- _Task item_: Each record below must be reproduced exactly as it reads, with its images omitted.

[Stored items from a collection]
╔══

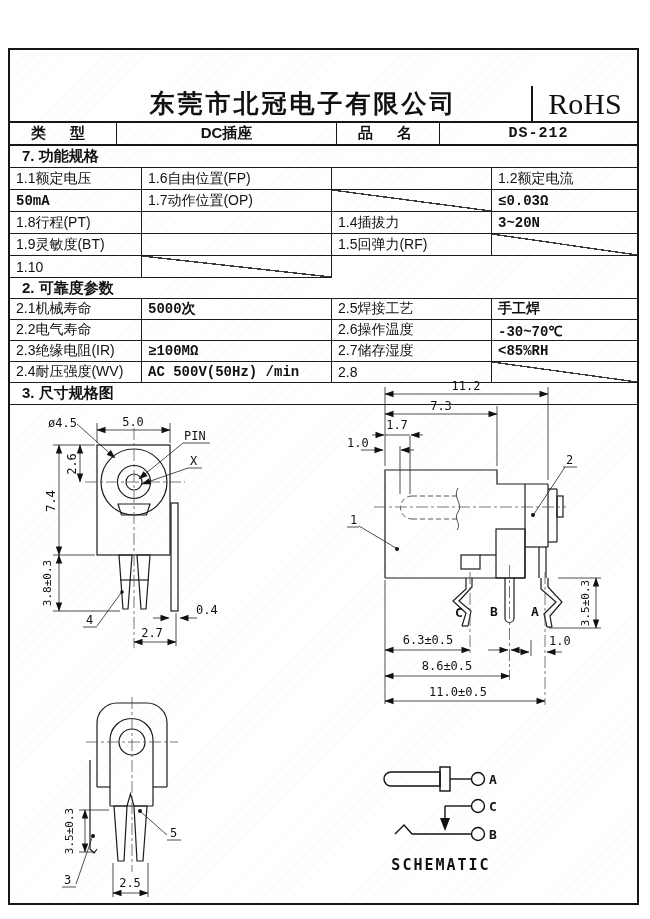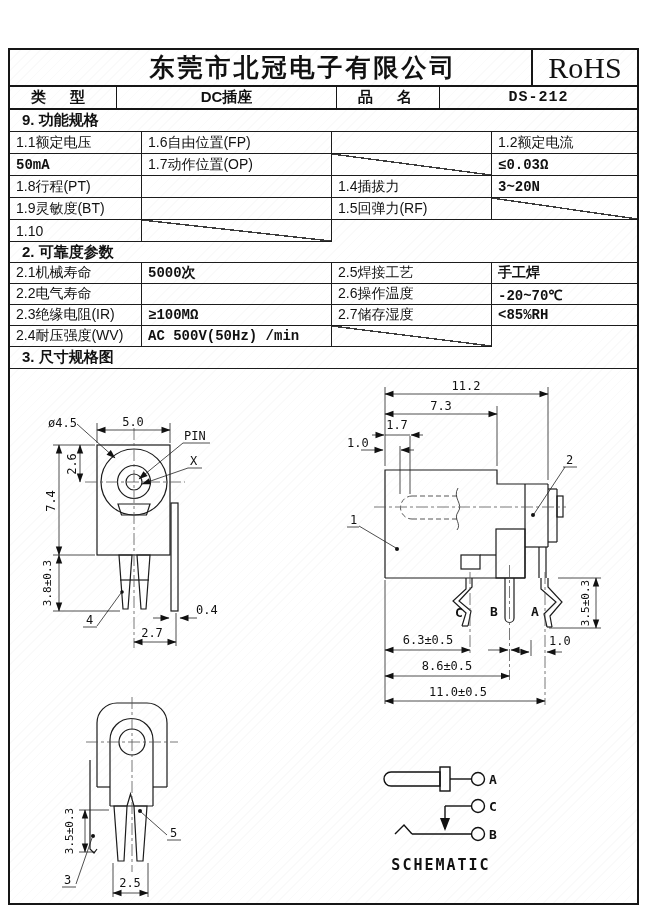"东莞市北冠电子有限公司" .hdr { margin-top: none -> 36px }
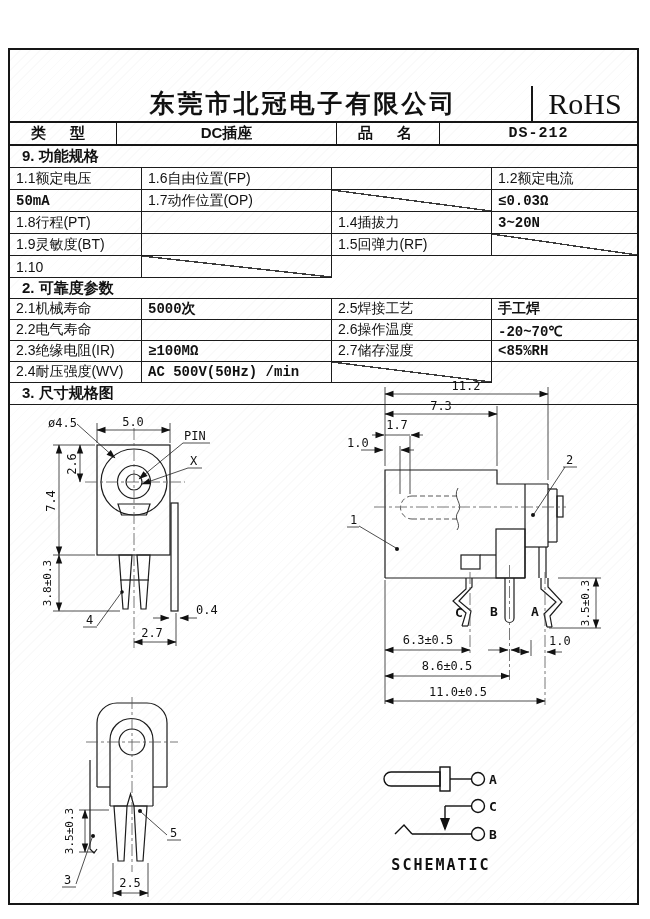"9. 功能规格" div.sech { text: 9 -> 7 }
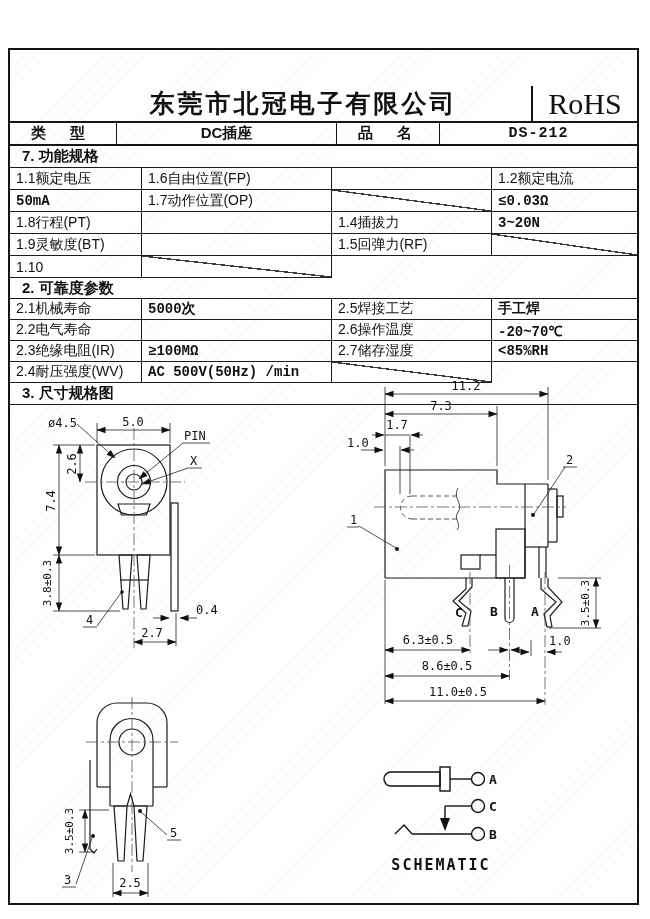"-20~70℃" div.cell { text: -20 -> -30 }
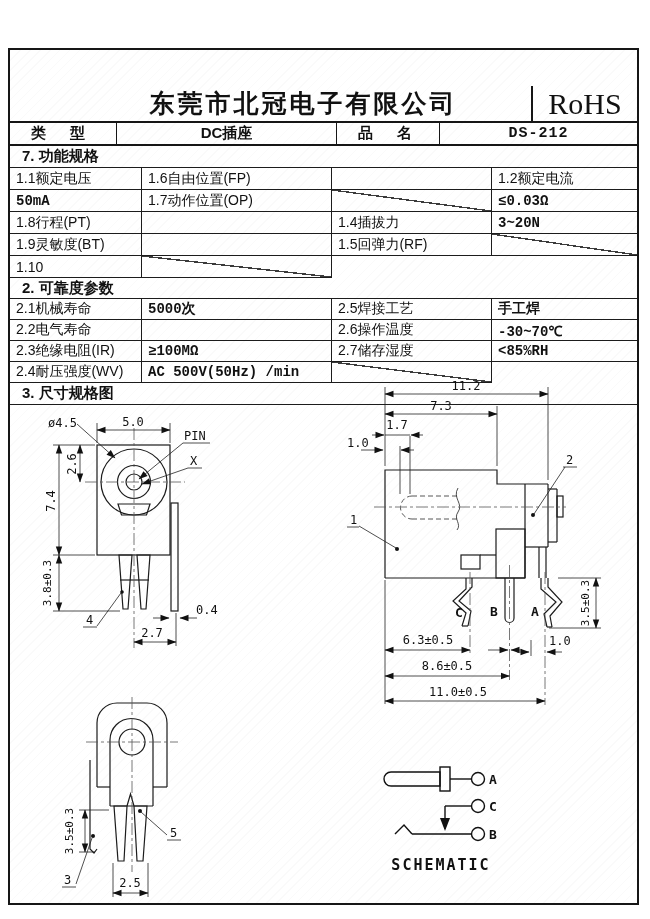"2.8" div.cell { html: none -> <div>2.8</div> }
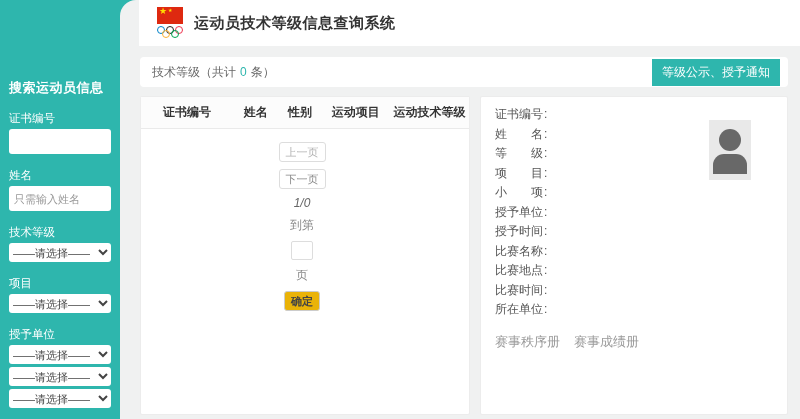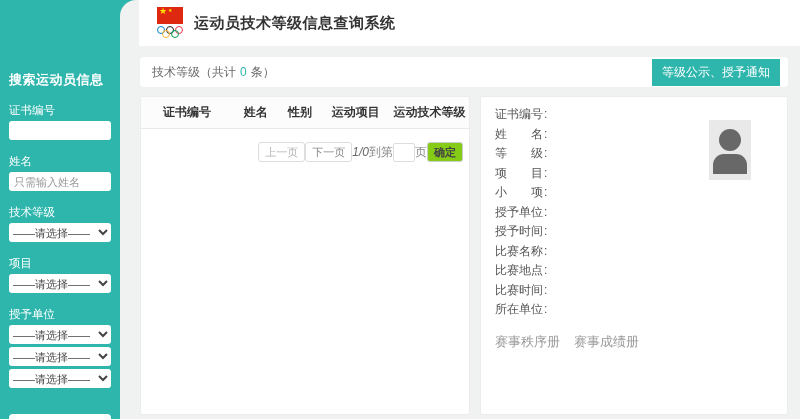"搜索运动员信息" .sidebar { padding: 8px 9px -> 16px 9px }
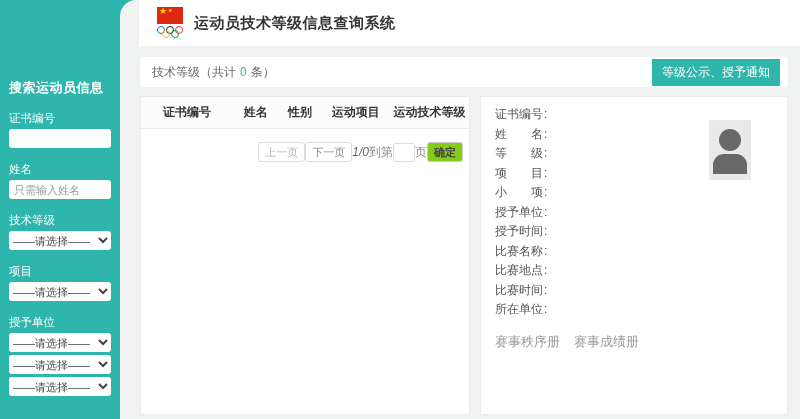"上一页" .pagination { flex-direction: none -> column; gap: none -> 7px }
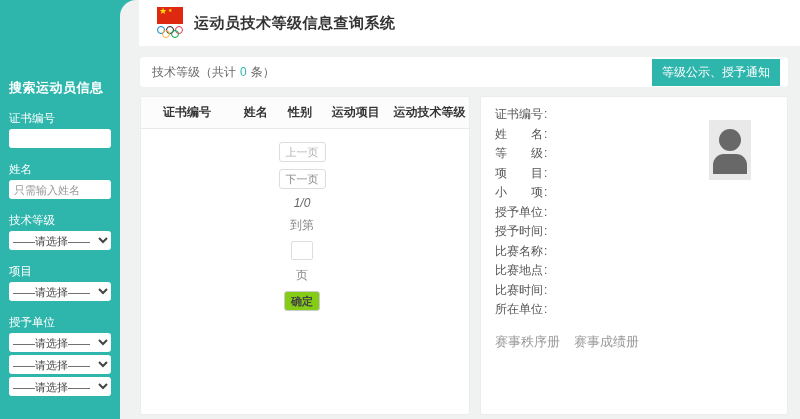"只需输入姓名" .f-input { height: 19px -> 25px }
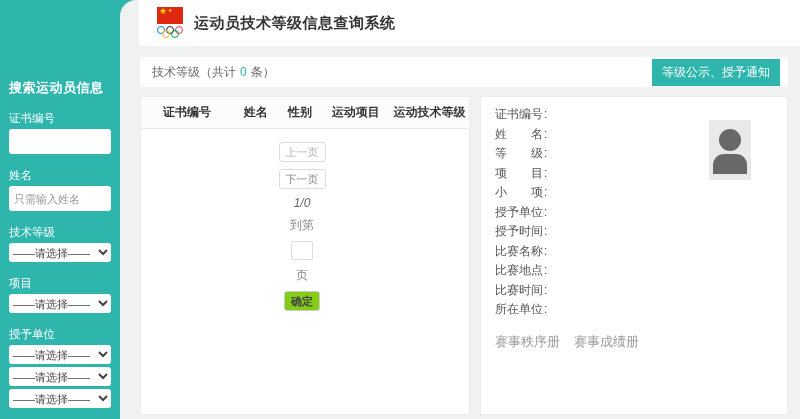"确定" .confirm-btn { background: #84cc16 -> #eab308 }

╚══

- _Result_:
"东莞市北冠电子有限公司" .hdr { margin-top: none -> 36px }
"9. 功能规格" div.sech { text: 9 -> 7 }
"-20~70℃" div.cell { text: -20 -> -30 }
"2.8" div.cell { html: none -> <div>2.8</div> }
"搜索运动员信息" .sidebar { padding: 8px 9px -> 16px 9px }
"上一页" .pagination { flex-direction: none -> column; gap: none -> 7px }
"只需输入姓名" .f-input { height: 19px -> 25px }
"确定" .confirm-btn { background: #84cc16 -> #eab308 }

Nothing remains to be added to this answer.